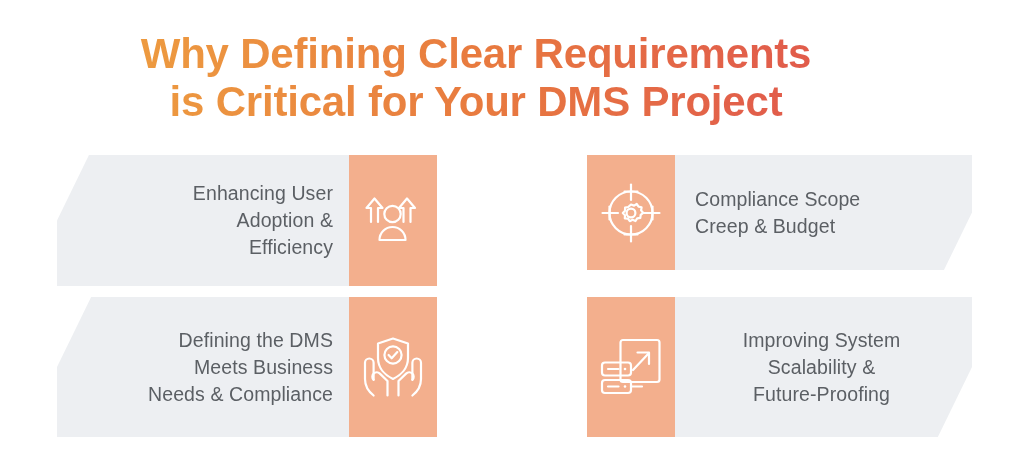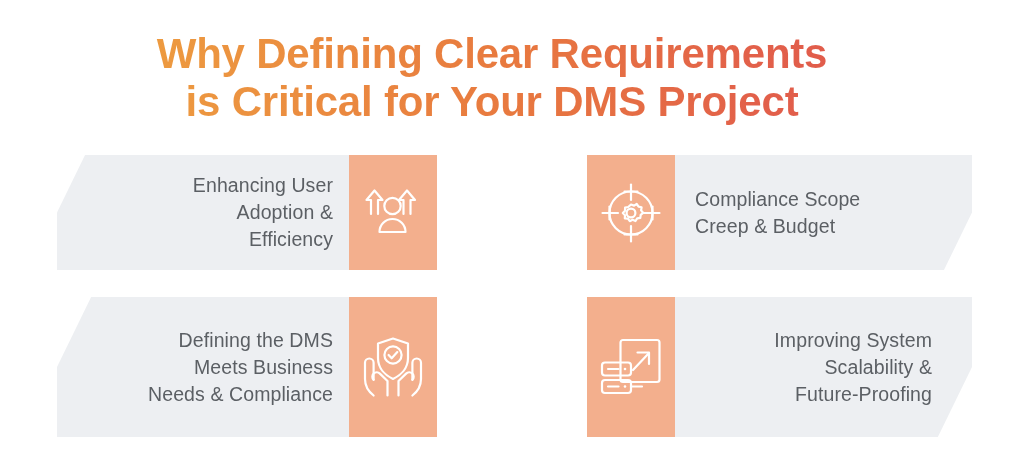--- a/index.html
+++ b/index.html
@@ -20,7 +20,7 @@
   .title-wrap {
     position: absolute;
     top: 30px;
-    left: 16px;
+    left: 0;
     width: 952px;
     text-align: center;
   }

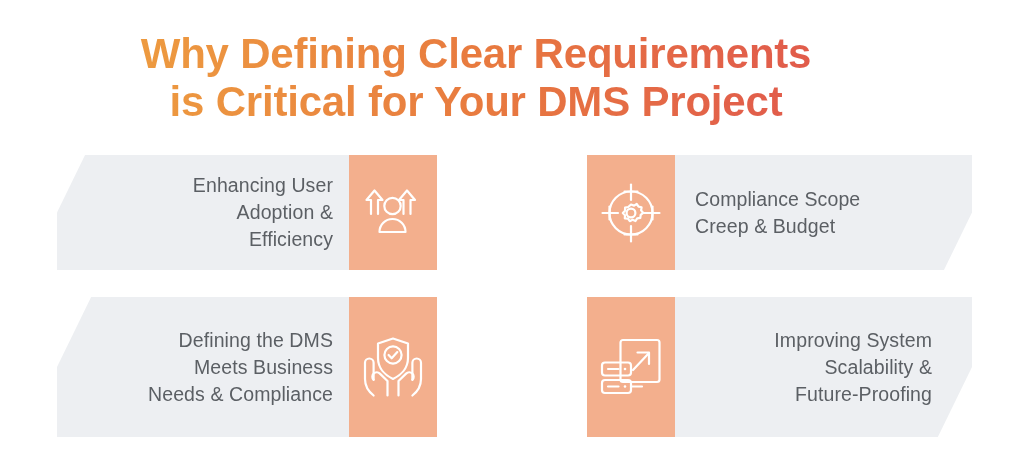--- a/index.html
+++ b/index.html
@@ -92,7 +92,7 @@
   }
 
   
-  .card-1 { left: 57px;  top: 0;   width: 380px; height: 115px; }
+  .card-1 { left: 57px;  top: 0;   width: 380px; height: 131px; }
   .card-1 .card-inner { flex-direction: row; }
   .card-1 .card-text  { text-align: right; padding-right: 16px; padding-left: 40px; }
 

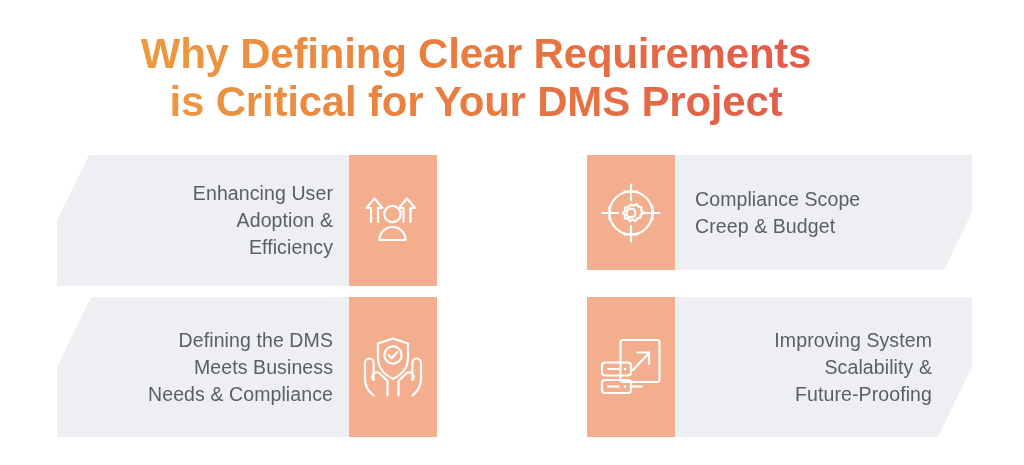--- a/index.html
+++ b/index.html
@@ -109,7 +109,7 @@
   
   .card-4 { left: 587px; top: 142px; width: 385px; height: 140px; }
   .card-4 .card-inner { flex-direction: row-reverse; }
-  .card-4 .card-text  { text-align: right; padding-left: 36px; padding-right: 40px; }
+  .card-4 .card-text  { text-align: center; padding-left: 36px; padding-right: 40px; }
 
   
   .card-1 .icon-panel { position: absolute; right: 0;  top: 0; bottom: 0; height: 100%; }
****************
Every entry in the listing is to be duplicated precisely, except for its pictures.

* [Reply to the exercise]:
--- a/index.html
+++ b/index.html
@@ -20,7 +20,7 @@
   .title-wrap {
     position: absolute;
     top: 30px;
-    left: 16px;
+    left: 0;
     width: 952px;
     text-align: center;
   }

--- a/index.html
+++ b/index.html
@@ -92,7 +92,7 @@
   }
 
   
-  .card-1 { left: 57px;  top: 0;   width: 380px; height: 115px; }
+  .card-1 { left: 57px;  top: 0;   width: 380px; height: 131px; }
   .card-1 .card-inner { flex-direction: row; }
   .card-1 .card-text  { text-align: right; padding-right: 16px; padding-left: 40px; }
 

--- a/index.html
+++ b/index.html
@@ -109,7 +109,7 @@
   
   .card-4 { left: 587px; top: 142px; width: 385px; height: 140px; }
   .card-4 .card-inner { flex-direction: row-reverse; }
-  .card-4 .card-text  { text-align: right; padding-left: 36px; padding-right: 40px; }
+  .card-4 .card-text  { text-align: center; padding-left: 36px; padding-right: 40px; }
 
   
   .card-1 .icon-panel { position: absolute; right: 0;  top: 0; bottom: 0; height: 100%; }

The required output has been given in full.